Change detection data.
# # #

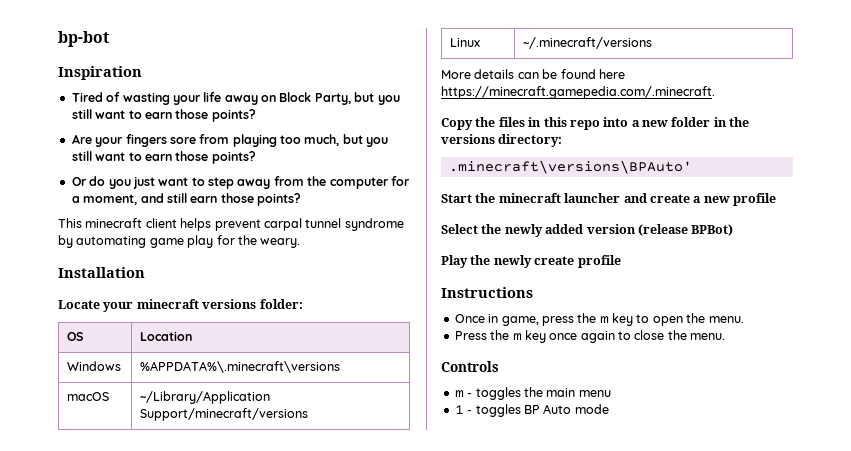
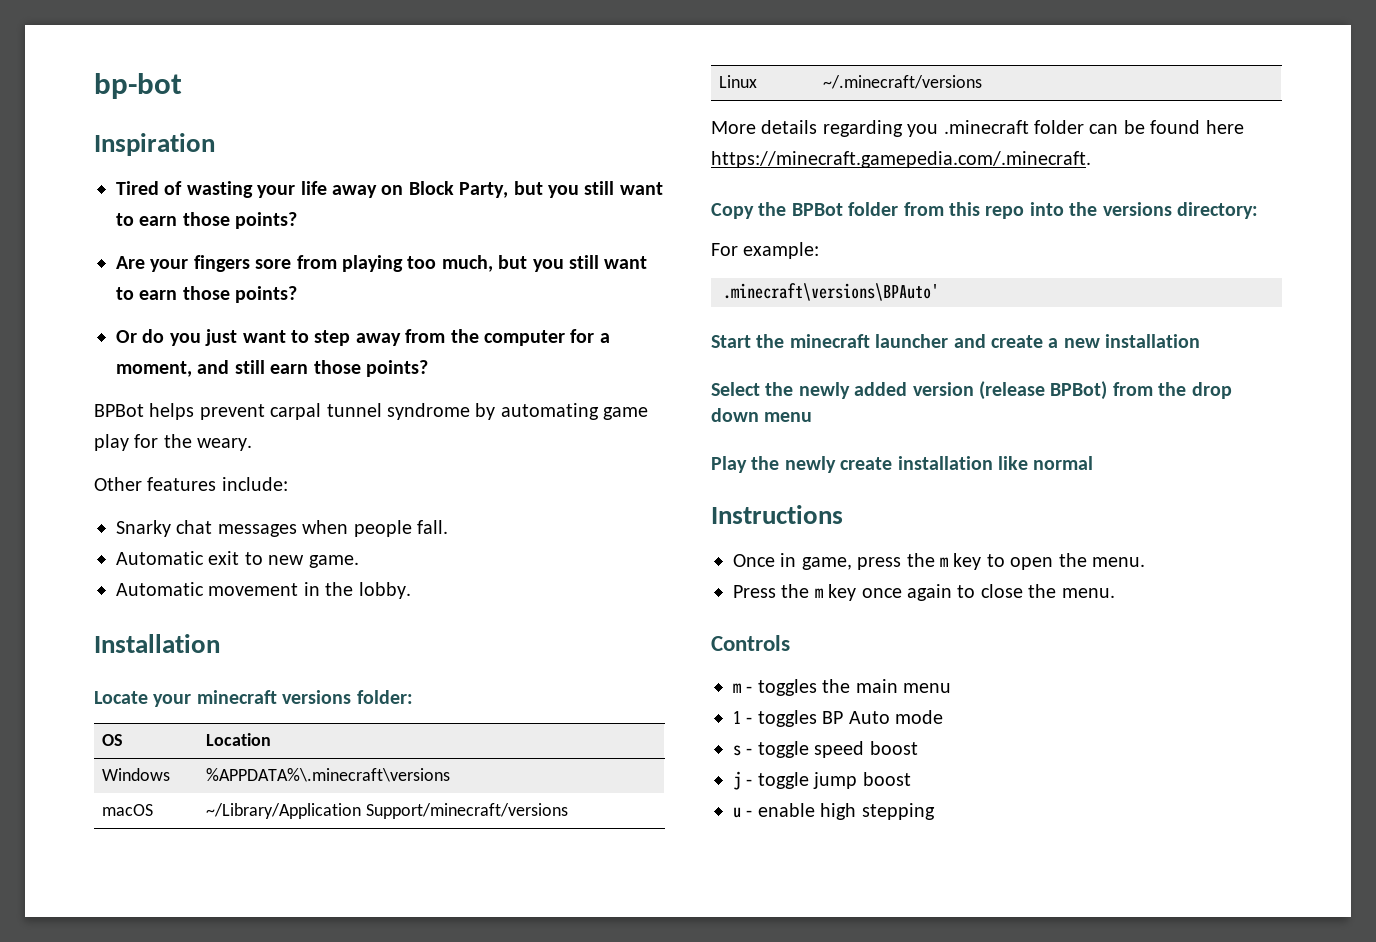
[58,218,177,228] This minecraft client -> [94,404,144,417] BPBot
(301, 243) none -> [94,477,288,491] [116,520,448,537] [116,551,359,568] [116,582,411,599] // Other features include: // Snarky chat messages when people fall. // Automatic exit to new game. // Automatic movement in the lobby.
(515, 74) none -> [822,120,1084,137] regarding you .minecraft folder
[498,117,727,130] files in this repo into a new folder in -> [791,202,1064,219] BPBot folder from this repo into
(563, 140) none -> [711,242,820,259] // For example:
[733,193,776,206] profile -> [1105,334,1201,348] installation
(734, 230) none -> [1112,382,1232,399] [711,408,813,422] from the drop down menu
[577,255,621,268] profile -> [897,456,1094,470] installation like normal
(609, 409) none -> [733,741,918,758] [733,771,911,790] [733,803,935,820] // s - toggle speed boost // j - toggle jump boost // u - enable high stepping

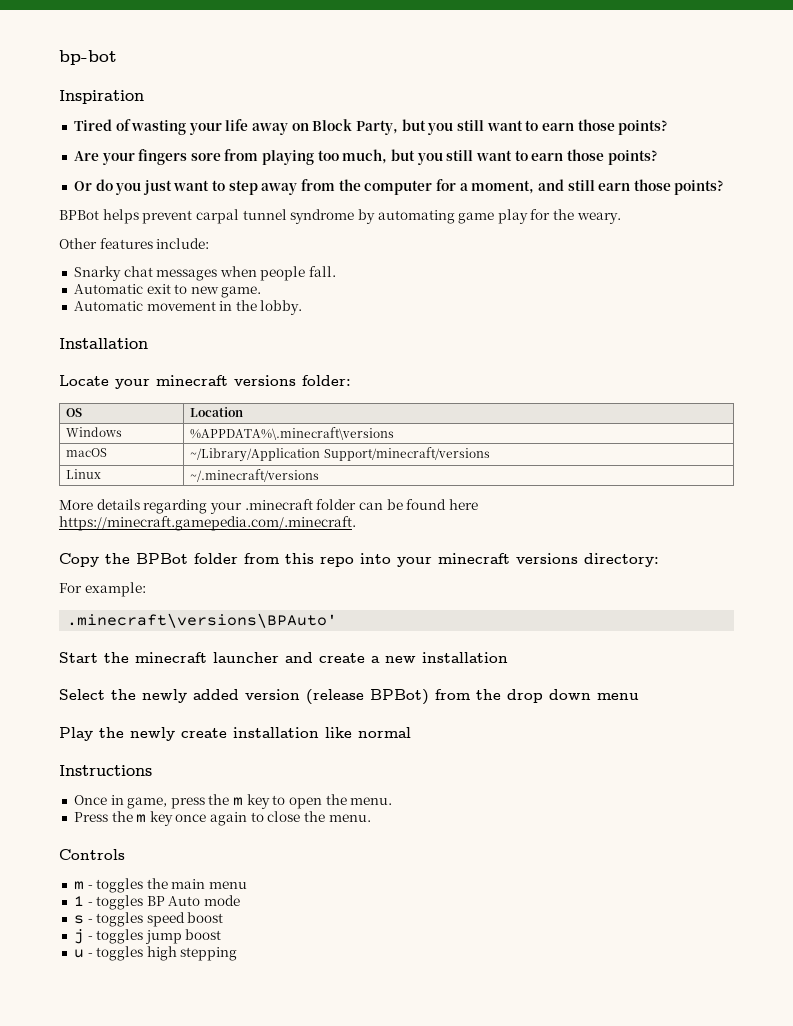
[907,124,939,137] you -> [209,502,242,514] your
[1069,202,1098,216] the -> [397,553,510,567] your minecraft
[757,741,809,758] toggle -> [96,912,144,927] toggles
[757,772,809,789] toggle -> [96,929,144,944] toggles
[757,803,815,817] enable -> [96,946,144,961] toggles

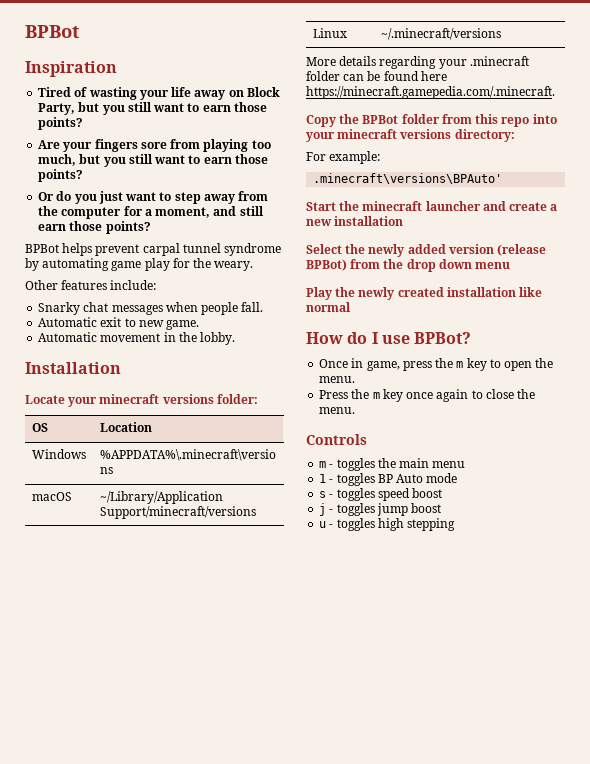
[59,50,117,65] bp-bot -> [25,25,80,38] BPBot
[181,728,227,738] create -> [397,287,444,297] created
[59,765,152,776] Instructions -> [306,332,472,344] How do I use BPBot?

# # #

What to work on.
Each entry is to be returned precisely as it appears, but the pictures are to be dropped.

Answer below.
[58,218,177,228] This minecraft client -> [94,404,144,417] BPBot
(301, 243) none -> [94,477,288,491] [116,520,448,537] [116,551,359,568] [116,582,411,599] // Other features include: // Snarky chat messages when people fall. // Automatic exit to new game. // Automatic movement in the lobby.
(515, 74) none -> [822,120,1084,137] regarding you .minecraft folder
[498,117,727,130] files in this repo into a new folder in -> [791,202,1064,219] BPBot folder from this repo into
(563, 140) none -> [711,242,820,259] // For example:
[733,193,776,206] profile -> [1105,334,1201,348] installation
(734, 230) none -> [1112,382,1232,399] [711,408,813,422] from the drop down menu
[577,255,621,268] profile -> [897,456,1094,470] installation like normal
(609, 409) none -> [733,741,918,758] [733,771,911,790] [733,803,935,820] // s - toggle speed boost // j - toggle jump boost // u - enable high stepping

[907,124,939,137] you -> [209,502,242,514] your
[1069,202,1098,216] the -> [397,553,510,567] your minecraft
[757,741,809,758] toggle -> [96,912,144,927] toggles
[757,772,809,789] toggle -> [96,929,144,944] toggles
[757,803,815,817] enable -> [96,946,144,961] toggles

[59,50,117,65] bp-bot -> [25,25,80,38] BPBot
[181,728,227,738] create -> [397,287,444,297] created
[59,765,152,776] Instructions -> [306,332,472,344] How do I use BPBot?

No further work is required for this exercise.